CJSF volunteer Jessica Bruhn reviews the Bard on the Beach performance of the Comedy of Errors...

There's a reason Broadway wasn't around in Shakespeare's time, but clearly making the Elizabethan King's work accessible was the main objective in this year's production of The Comedy of Errors, directed by David Mackay and choreographed by Melissa Young. Yes, the play included many high-kick and cancanesque chorus lines set against some bizarre Doors rearrangements by droning Franciscan monks. If there was an adult continuing education course entitled Shakespeare for Beginner's, this over-spangled much adid about something production would be considered required reading -- or rather finger-snapping, slap-happy mind-muzzling fare for the poetically stunted. Other than the over the top injections of various 70's classics, there was the impressive Queen Elizabeth herself emerging ever so facetiously from the rough of it all. Embodied by the hammed up, dame-dragging Artistic Director and overall godfather of the festival, Christopher Gaze. If it weren't for the traces of the goatee and slightly sunken chest, very little would have differentiated them from her majesty today. 

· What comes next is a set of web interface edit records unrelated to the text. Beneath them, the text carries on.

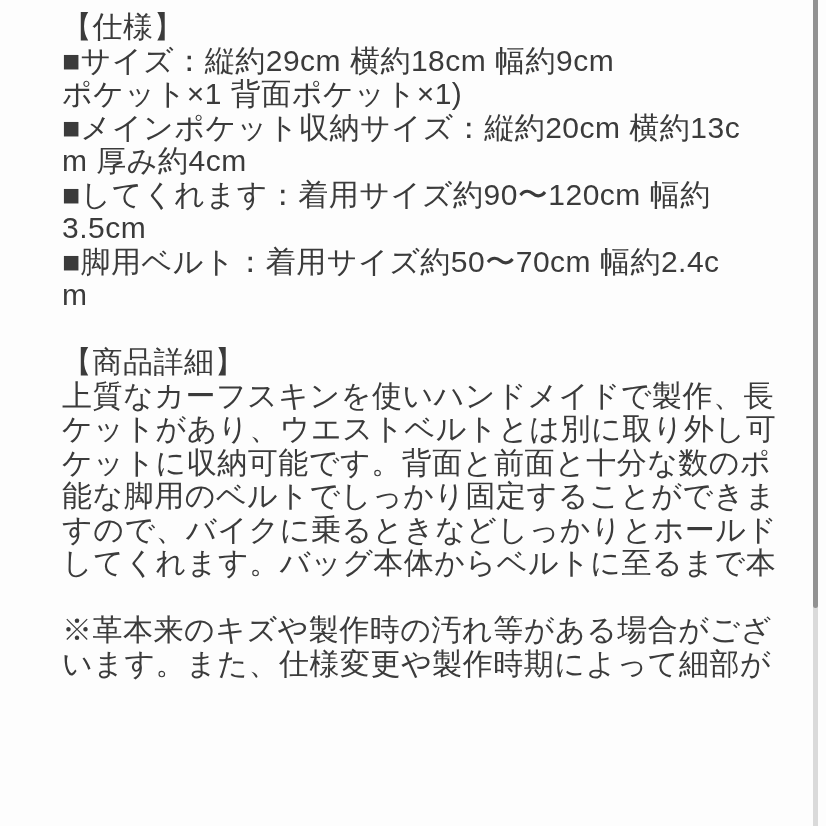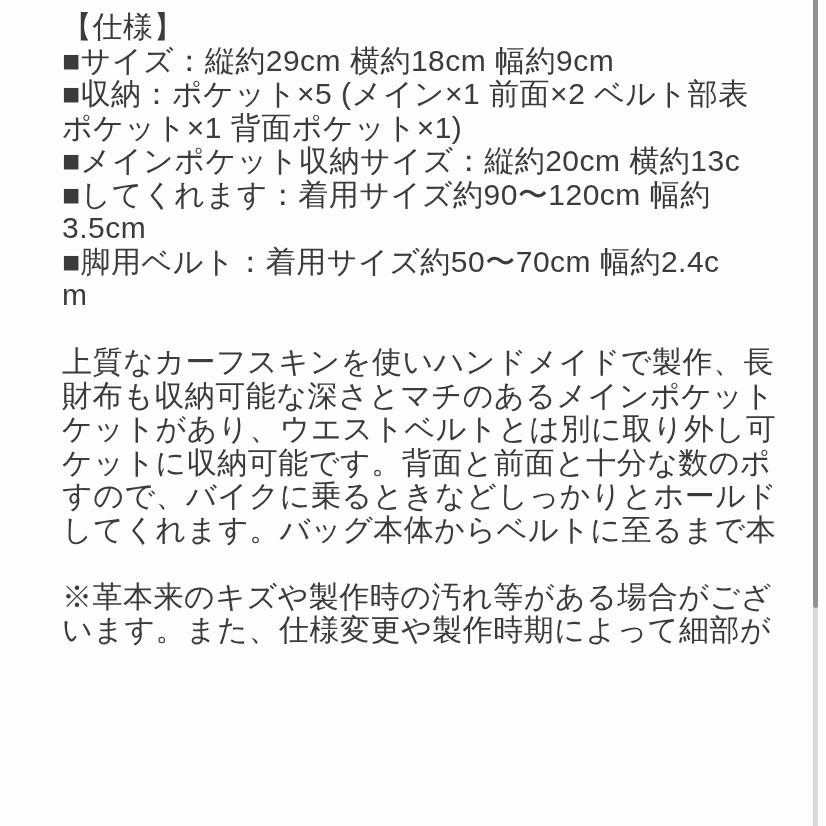--- a/index.html
+++ b/index.html
@@ -72,7 +72,6 @@
 
         <div class="line">■サイズ：縦約29cm 横約18cm 幅約9cm</div>
 
-        <div class="line">■収納：ポケット×5 (メイン×1 前面×2 ベルト部表</div>
 
         <div class="line">ポケット×1 背面ポケット×1)</div>
 

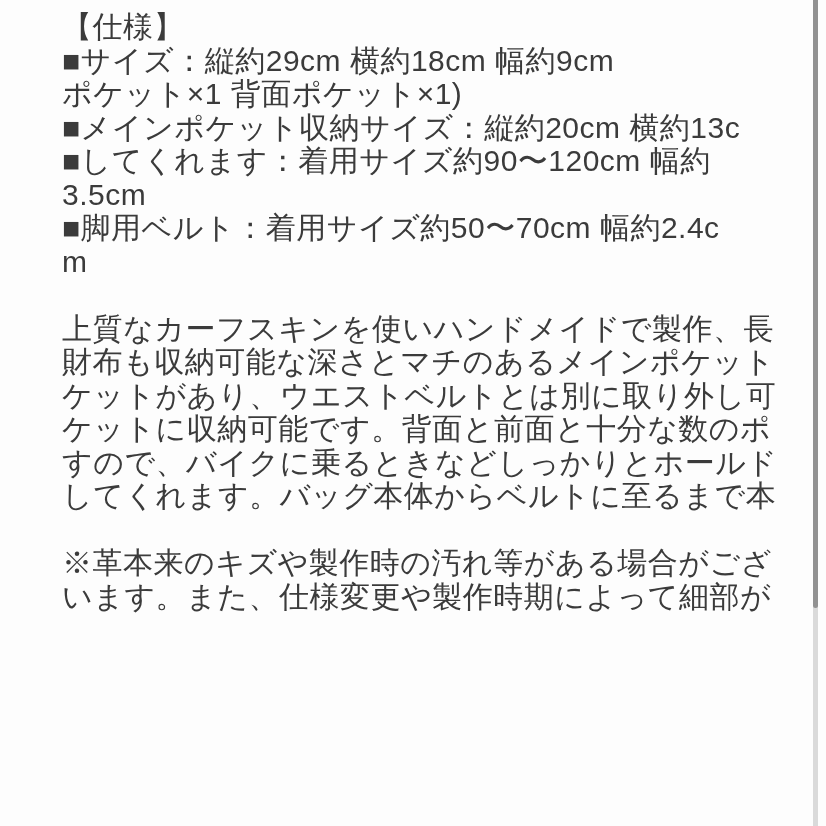--- a/index.html
+++ b/index.html
@@ -77,6 +77,7 @@
 
         <div class="line">■メインポケット収納サイズ：縦約20cm 横約13c</div>
 
+        <div class="line">m 厚み約4cm</div>
 
         <div class="line">■してくれます：着用サイズ約90〜120cm 幅約</div>
 

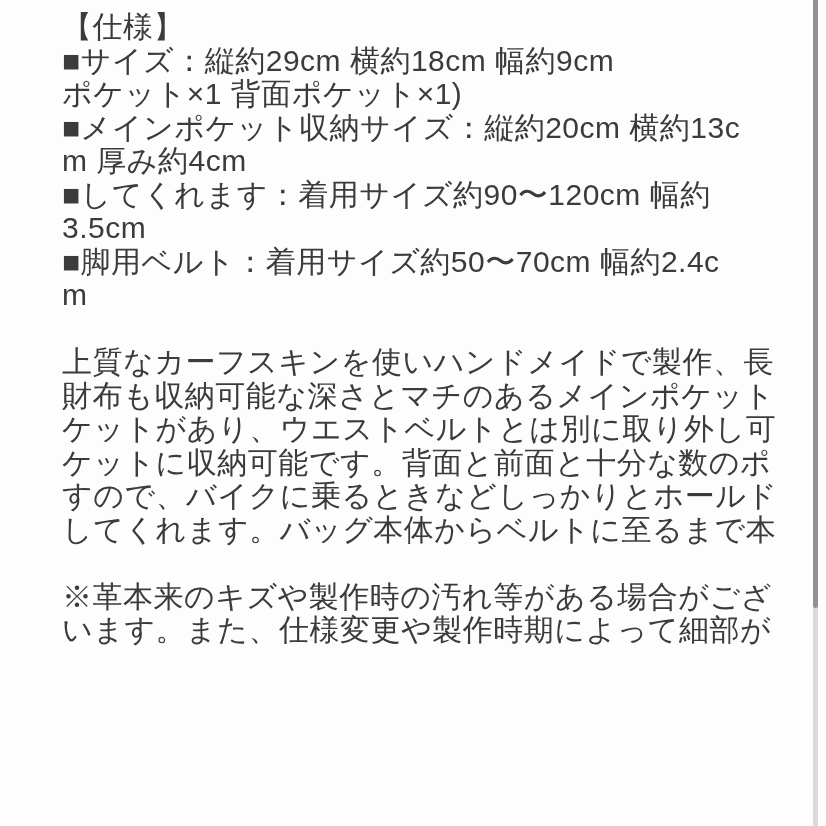--- a/index.html
+++ b/index.html
@@ -90,6 +90,7 @@
 
     <section class="text-section">
 
+        <div class="line">【商品詳細】</div>
 
         <div class="line">上質なカーフスキンを使いハンドメイドで製作、長</div>
 

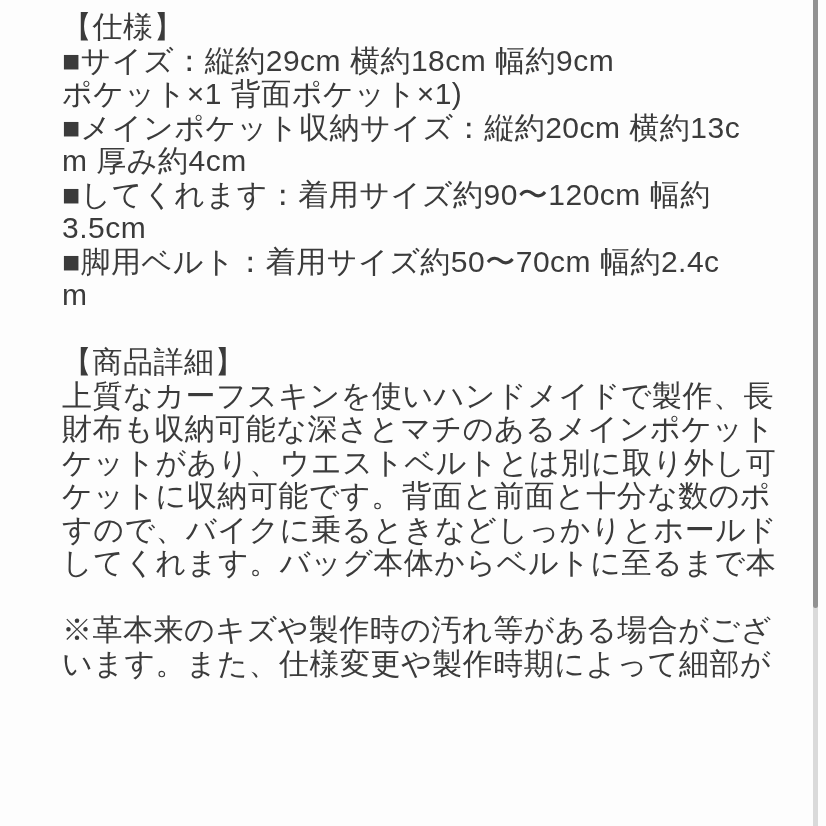--- a/index.html
+++ b/index.html
@@ -94,7 +94,6 @@
 
         <div class="line">上質なカーフスキンを使いハンドメイドで製作、長</div>
 
-        <div class="line">財布も収納可能な深さとマチのあるメインポケット</div>
 
 
         <div class="line">ケットがあり、ウエストベルトとは別に取り外し可</div>

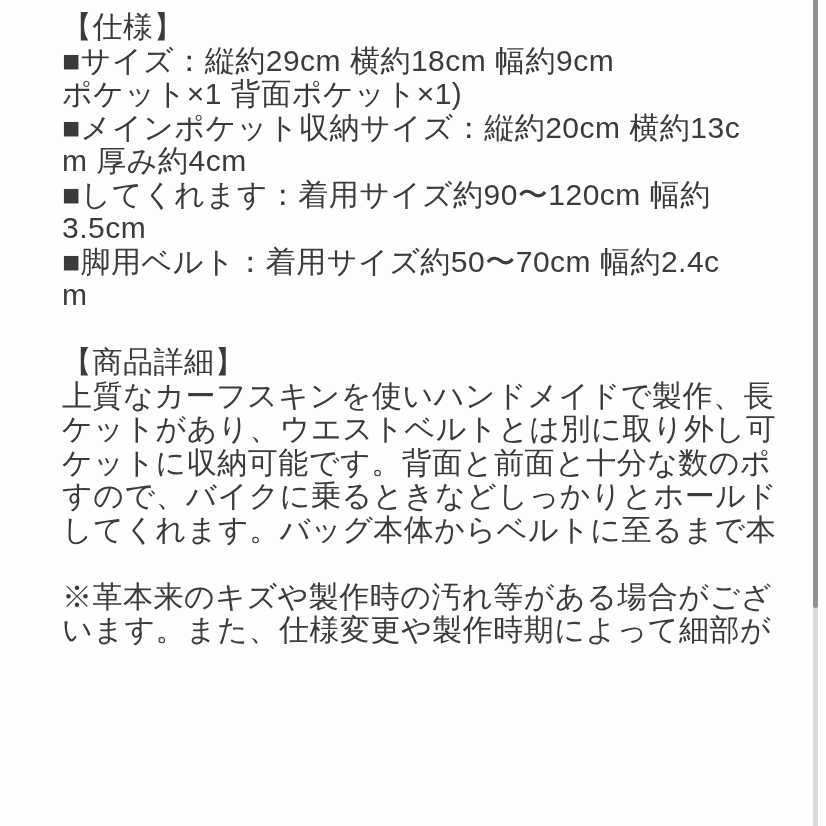--- a/index.html
+++ b/index.html
@@ -100,6 +100,7 @@
 
         <div class="line">ケットに収納可能です。背面と前面と十分な数のポ</div>
 
+        <div class="line">能な脚用のベルトでしっかり固定することができま</div>
 
         <div class="line">すので、バイクに乗るときなどしっかりとホールド</div>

 Despite the overall garishness of the set in the first act, complete with animatronic rats ala Value Village, there was the all too brief appearance of the falconer with the semi-convincing puppet whose head spins around Exorcist style to illustrate the cruelty of the fates in this great chain of being with sadistic laughter. Yes, the falcon laughs malevolently. And there's a bear that pisses all over Shakespeare's walking effigy. That's some sweet random styling, Will. Self-deprecation doesn't get any nobler.   Esteemed performances go to the lesser line-bogged of them all: Allan Zinyk, an all time favourite clown as Nell -- the buxom and frankly terrifying girlfriend cook to both twin Dromio's -- and Dr. Pinch, complete with traditional beak mask and odd remedies for the madness. The majority of these remedies constitute bleeding as a cure-all, no surprises there. Cute and quirky, Ryan Beil was by far the crowd favourite, wracking his scene mates with only barely restrained envy as his impeccable comic timing and sheer physicality is indeed comedy and not error.  

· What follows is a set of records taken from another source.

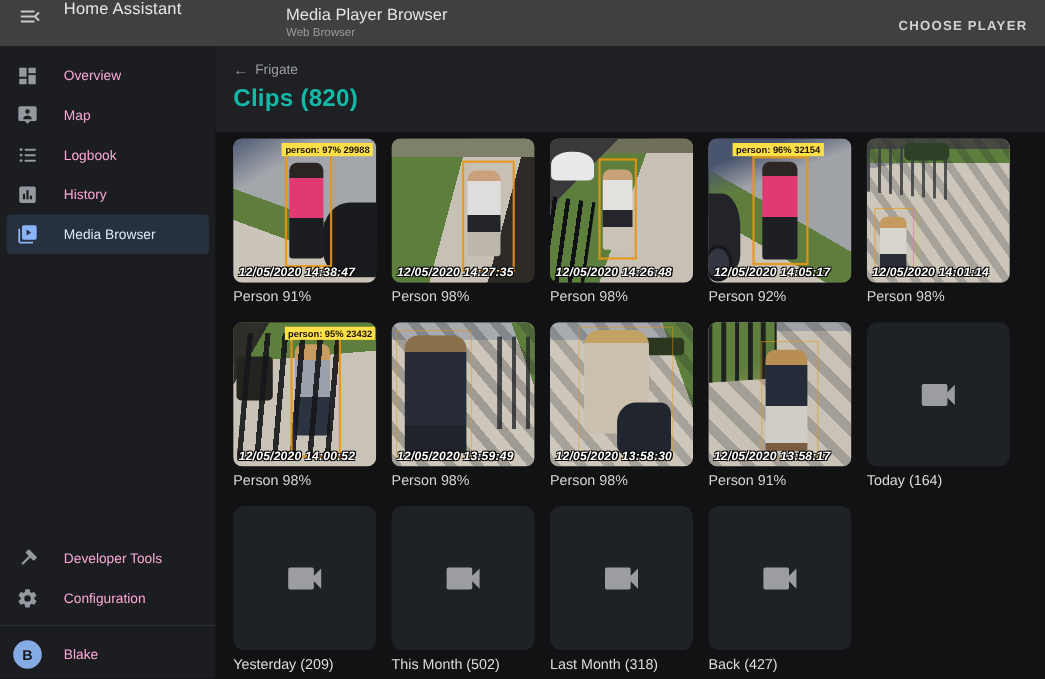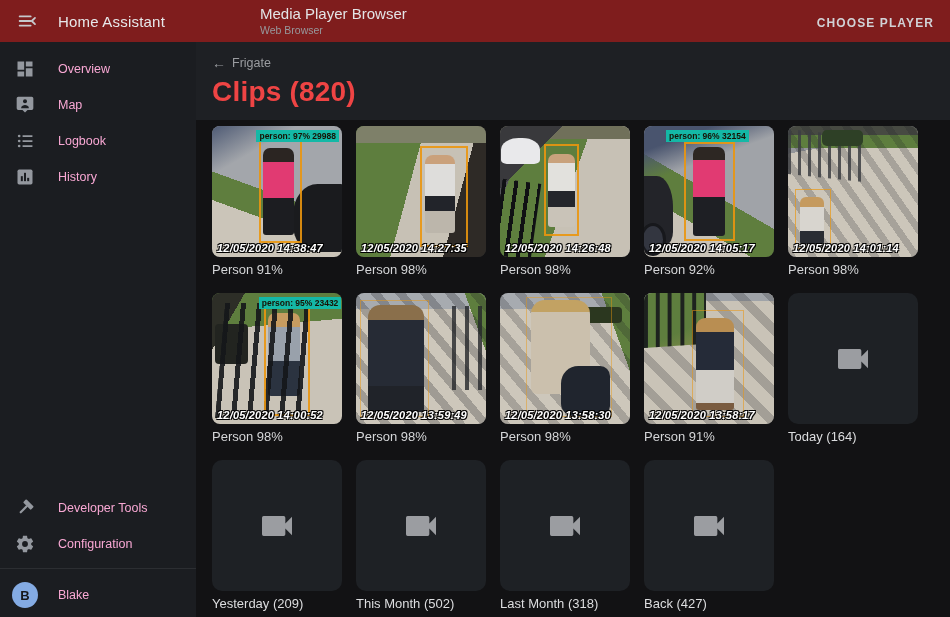--- a/index.html
+++ b/index.html
@@ -13,7 +13,7 @@
   
   .appbar {
     position:absolute; top:0; left:0; width:950px; height:42px;
-    background:#7f1d1d; z-index:20; display:flex; align-items:center;
+    background:#404040; z-index:20; display:flex; align-items:flex-start;
   }
   .menu-btn {
     margin-left:12px; width:30px; height:30px; background:none; border:none;

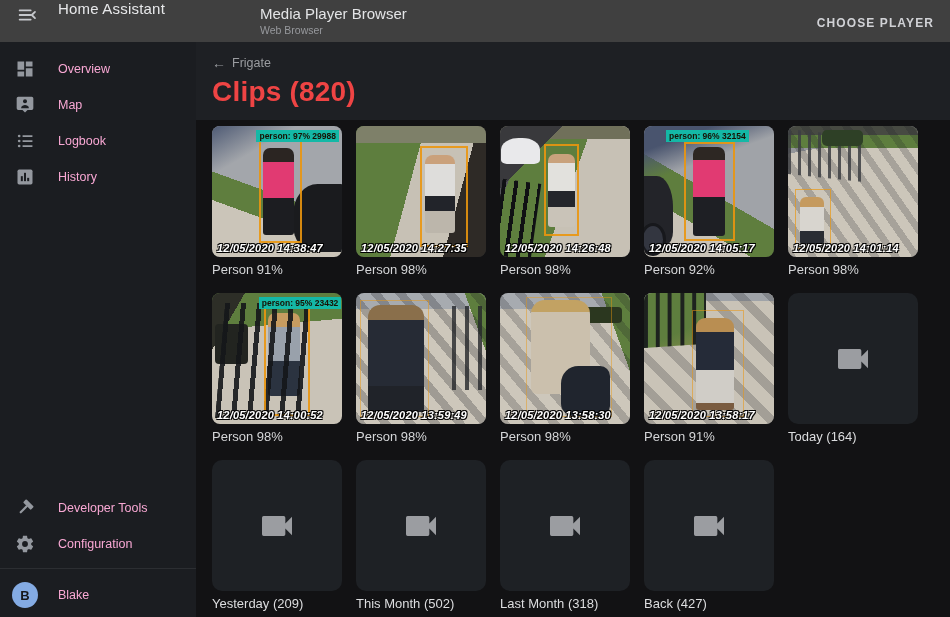--- a/index.html
+++ b/index.html
@@ -65,7 +65,7 @@
     font-size:12.5px; color:#9b9da1; cursor:pointer;
   }
   .breadcrumb .arrow { font-size:14px; line-height:1; }
-  .page-title { margin:6px 0 0; font-size:28px; font-weight:700; color:#ef4444; letter-spacing:0.2px; }
+  .page-title { margin:6px 0 0; font-size:22px; font-weight:700; color:#14b8a6; letter-spacing:0.2px; }
   .browser-body { position:absolute; top:78px; left:0; right:0; bottom:0; background:#121214; padding:6px 16px; overflow:hidden; }
   .grid { display:grid; grid-template-columns:repeat(5,130px); column-gap:14px; row-gap:15px; }
   .cell { width:130px; }

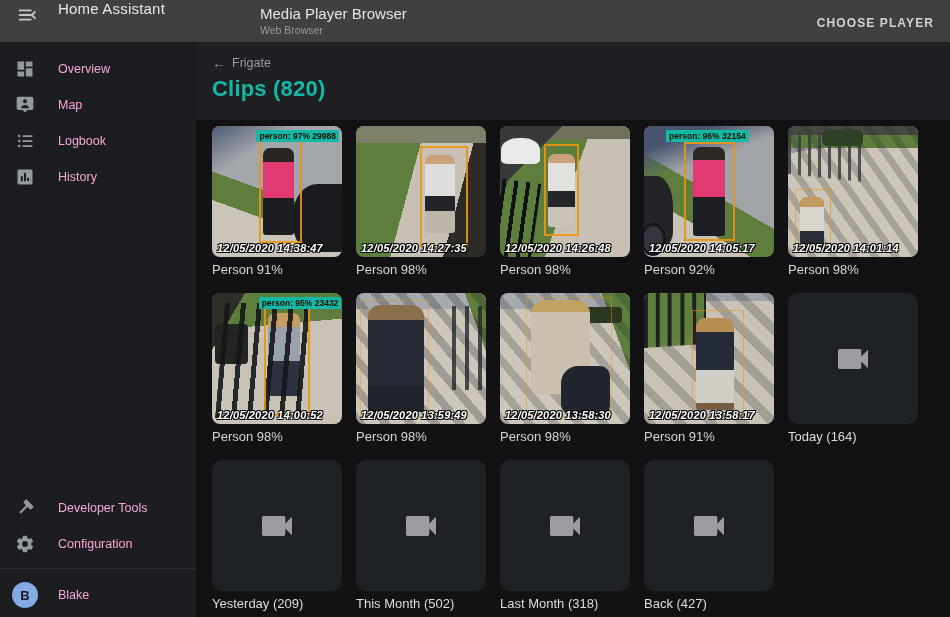--- a/index.html
+++ b/index.html
@@ -82,7 +82,7 @@
   .pA,.pB { z-index:1; } .figure { z-index:2; }
   .bbox { position:absolute; z-index:4; border:2px solid rgba(234,150,14,0.9); }
   .det {
-    position:absolute; top:4px; z-index:5; background:#14b8a6; color:#181103;
+    position:absolute; top:4px; z-index:5; background:#fde047; color:#181103;
     font-size:8.5px; font-weight:700; padding:1px 3px; white-space:nowrap;
   }
   .ts {

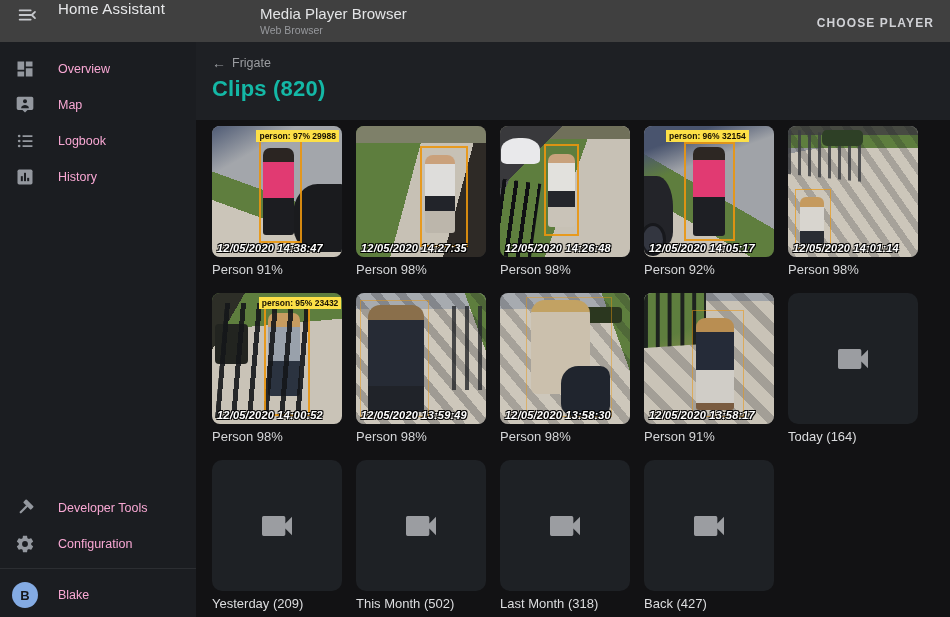--- a/index.html
+++ b/index.html
@@ -268,6 +268,15 @@
         </svg>
       </span>
       <span class="nav-label">History</span>
+    </div>
+    <div class="nav-item selected">
+      <span class="nav-icon">
+        <svg viewBox="0 0 24 24" fill-rule="evenodd">
+          <path d="M4,6H2V20A2,2 0 0,0 4,22H18V20H4V6Z"></path>
+          <path d="M8,2H20A2,2 0 0,1 22,4V16A2,2 0 0,1 20,18H8A2,2 0 0,1 6,16V4A2,2 0 0,1 8,2ZM11,6.7V13.3L16,10Z"></path>
+        </svg>
+      </span>
+      <span class="nav-label">Media Browser</span>
     </div>
 
     <div class="nav-bottom">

Amber Lewis makes a refreshing new addition to a somewhat recycled cast, as the '16th century whore' so aptly introduced by the disembodied Franciscan choir. Her scintillating record of dissolution with our main protagonist, Antipholus of Ephius, is well worth the wait for her entrance in Act II. It is at this point that the tedious dichotomy of the wifely battle axe and humble virgin are about to have me pantomiming my way out. Parnelli Parnes (Chinese merchant),  Neil Maffin (curiously senile monk, Egeon) and Luisa Jojic as Abbess and mother to both Antipholus twins separated after a massive storm at sea, were also well received.   A self-referential jester's hat which served as house, church, town and bedroom backdrop was a unique element that helped facilitate fast scene changes and most of all, a miniature puppet stage. It is the puppets that excuse 'People Are Strange' to me, as by golly it was nice to see some old shadow play and slapstick after all that singing.  Enmeshed within about every twenty minutes of dialogue was another textually reflexive parody one might witness at the Renaissance Fair. As all players danced about the stage to a pipe flute to mock the stereotyped tradition of the bard, I couldn't help thinking how refreshing some of this was -- shockingly cheesy, yes -- but also perhaps somewhat relevant. 

As only us English majors take pleasure in translating rapid Shakespeare as it plays out before us, I could observe others in the audience suddenly becoming aware of what was happening and laugh along at the right moments by these outrageous insertions of pop culture references. And isn't that what it's all about in the end? While a purist, I'm not so stodgy to deny others the same rush of excitement people must've felt sitting on one of the globe's seats, watching a crazed wife attack a simperingly oblivious Dromio.   With that said, if you like improv, fantastic sound design and most of all irreverence in your Shakespeare, go see it before the end of the month. As one of the festivals most popular productions, I dare say it suits your common muck.